→ Your goal: Pictures stay out; everything else in the records below is to be repeated exactly.

START Excerpted records

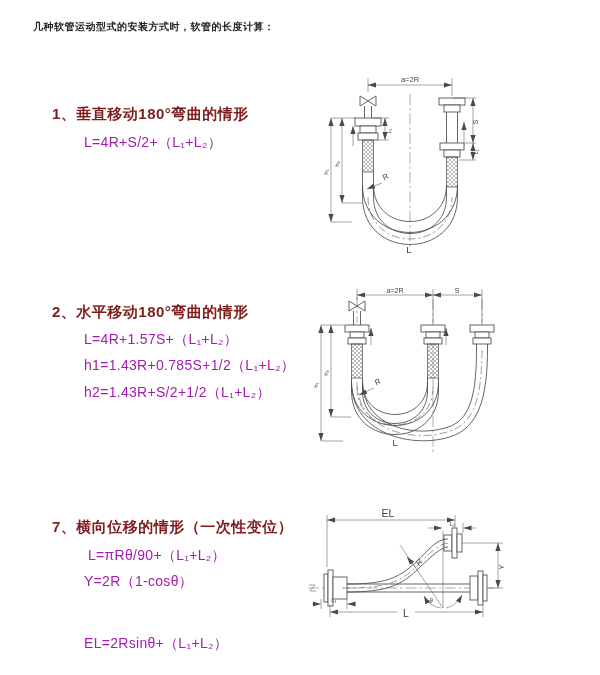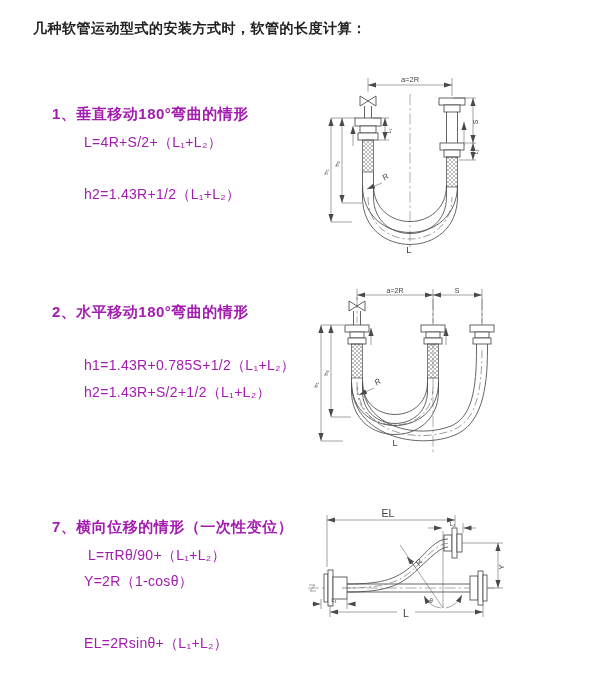--- a/index.html
+++ b/index.html
@@ -6,7 +6,7 @@
   body{width:600px;height:675px;font-family:"Liberation Sans",sans-serif;color:#2b2b2b;}
   .page{position:relative;width:600px;height:675px;background:#fff;overflow:hidden;}
   .abs{position:absolute;}
-  .title{font-size:14px;font-weight:700;letter-spacing:.5px;color:#222;}
+  .title{font-size:10px;font-weight:700;letter-spacing:.5px;color:#222;}
   .heading{font-size:15px;font-weight:700;letter-spacing:.5px;color:#a21caf;}
   .formula{font-size:14px;font-weight:400;letter-spacing:.3px;color:#a21caf;}
   svg{display:block;}

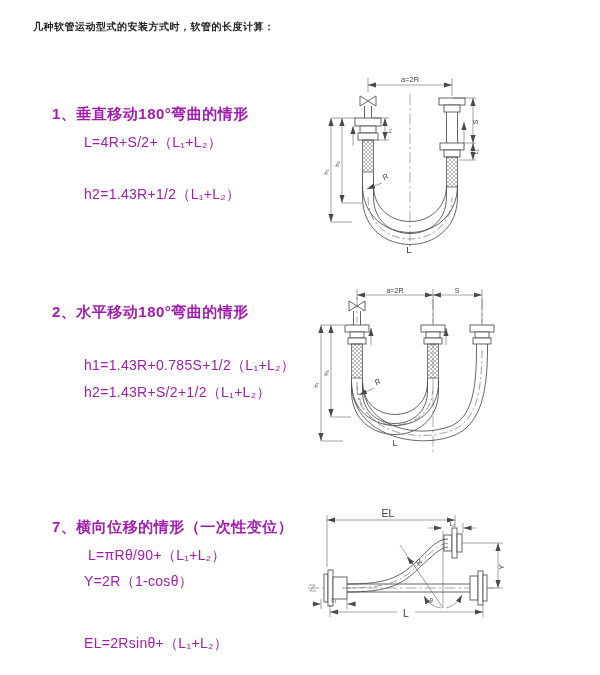--- a/index.html
+++ b/index.html
@@ -7,7 +7,7 @@
   .page{position:relative;width:600px;height:675px;background:#fff;overflow:hidden;}
   .abs{position:absolute;}
   .title{font-size:10px;font-weight:700;letter-spacing:.5px;color:#222;}
-  .heading{font-size:15px;font-weight:700;letter-spacing:.5px;color:#a21caf;}
+  .heading{font-size:15px;font-weight:700;letter-spacing:.5px;color:#7f1d1d;}
   .formula{font-size:14px;font-weight:400;letter-spacing:.3px;color:#a21caf;}
   svg{display:block;}
   svg text{font-family:"Liberation Sans",sans-serif;fill:#4a4a4a;}

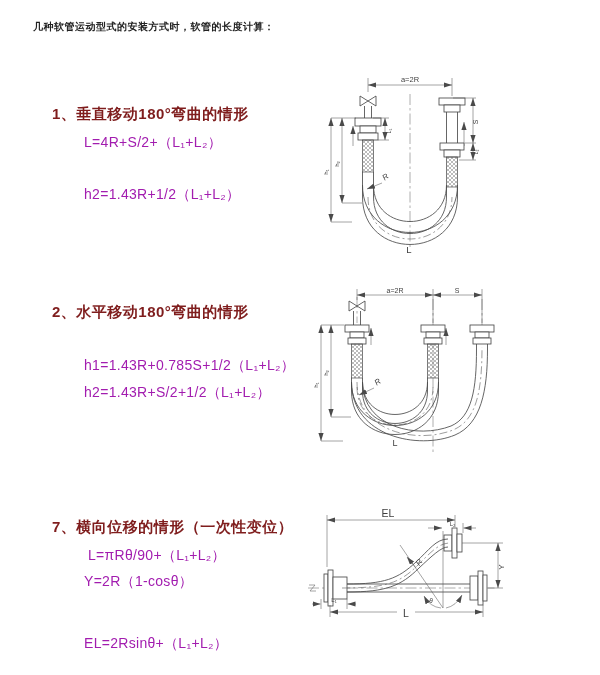--- a/index.html
+++ b/index.html
@@ -27,7 +27,6 @@
 
   <div class="abs heading" style="left:52px;top:105px;">1、垂直移动180°弯曲的情形</div>
   <div class="abs formula" style="left:84px;top:134px;">L=4R+S/2+（L₁+L₂）</div>
-  <div class="abs formula" style="left:84px;top:186px;">h2=1.43R+1/2（L₁+L₂）</div>
 
   <div class="abs heading" style="left:52px;top:303px;">2、水平移动180°弯曲的情形</div>
   <div class="abs formula" style="left:84px;top:357px;">h1=1.43R+0.785S+1/2（L₁+L₂）</div>

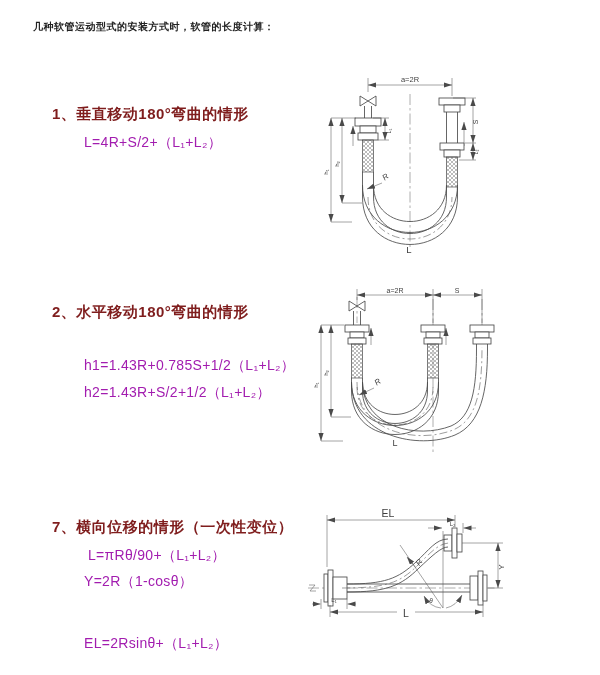--- a/index.html
+++ b/index.html
@@ -29,6 +29,7 @@
   <div class="abs formula" style="left:84px;top:134px;">L=4R+S/2+（L₁+L₂）</div>
 
   <div class="abs heading" style="left:52px;top:303px;">2、水平移动180°弯曲的情形</div>
+  <div class="abs formula" style="left:84px;top:331px;">L=4R+1.57S+（L₁+L₂）</div>
   <div class="abs formula" style="left:84px;top:357px;">h1=1.43R+0.785S+1/2（L₁+L₂）</div>
   <div class="abs formula" style="left:84px;top:384px;">h2=1.43R+S/2+1/2（L₁+L₂）</div>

END Excerpted records

→ Result:
--- a/index.html
+++ b/index.html
@@ -6,7 +6,7 @@
   body{width:600px;height:675px;font-family:"Liberation Sans",sans-serif;color:#2b2b2b;}
   .page{position:relative;width:600px;height:675px;background:#fff;overflow:hidden;}
   .abs{position:absolute;}
-  .title{font-size:14px;font-weight:700;letter-spacing:.5px;color:#222;}
+  .title{font-size:10px;font-weight:700;letter-spacing:.5px;color:#222;}
   .heading{font-size:15px;font-weight:700;letter-spacing:.5px;color:#a21caf;}
   .formula{font-size:14px;font-weight:400;letter-spacing:.3px;color:#a21caf;}
   svg{display:block;}

--- a/index.html
+++ b/index.html
@@ -7,7 +7,7 @@
   .page{position:relative;width:600px;height:675px;background:#fff;overflow:hidden;}
   .abs{position:absolute;}
   .title{font-size:10px;font-weight:700;letter-spacing:.5px;color:#222;}
-  .heading{font-size:15px;font-weight:700;letter-spacing:.5px;color:#a21caf;}
+  .heading{font-size:15px;font-weight:700;letter-spacing:.5px;color:#7f1d1d;}
   .formula{font-size:14px;font-weight:400;letter-spacing:.3px;color:#a21caf;}
   svg{display:block;}
   svg text{font-family:"Liberation Sans",sans-serif;fill:#4a4a4a;}

--- a/index.html
+++ b/index.html
@@ -27,7 +27,6 @@
 
   <div class="abs heading" style="left:52px;top:105px;">1、垂直移动180°弯曲的情形</div>
   <div class="abs formula" style="left:84px;top:134px;">L=4R+S/2+（L₁+L₂）</div>
-  <div class="abs formula" style="left:84px;top:186px;">h2=1.43R+1/2（L₁+L₂）</div>
 
   <div class="abs heading" style="left:52px;top:303px;">2、水平移动180°弯曲的情形</div>
   <div class="abs formula" style="left:84px;top:357px;">h1=1.43R+0.785S+1/2（L₁+L₂）</div>

--- a/index.html
+++ b/index.html
@@ -29,6 +29,7 @@
   <div class="abs formula" style="left:84px;top:134px;">L=4R+S/2+（L₁+L₂）</div>
 
   <div class="abs heading" style="left:52px;top:303px;">2、水平移动180°弯曲的情形</div>
+  <div class="abs formula" style="left:84px;top:331px;">L=4R+1.57S+（L₁+L₂）</div>
   <div class="abs formula" style="left:84px;top:357px;">h1=1.43R+0.785S+1/2（L₁+L₂）</div>
   <div class="abs formula" style="left:84px;top:384px;">h2=1.43R+S/2+1/2（L₁+L₂）</div>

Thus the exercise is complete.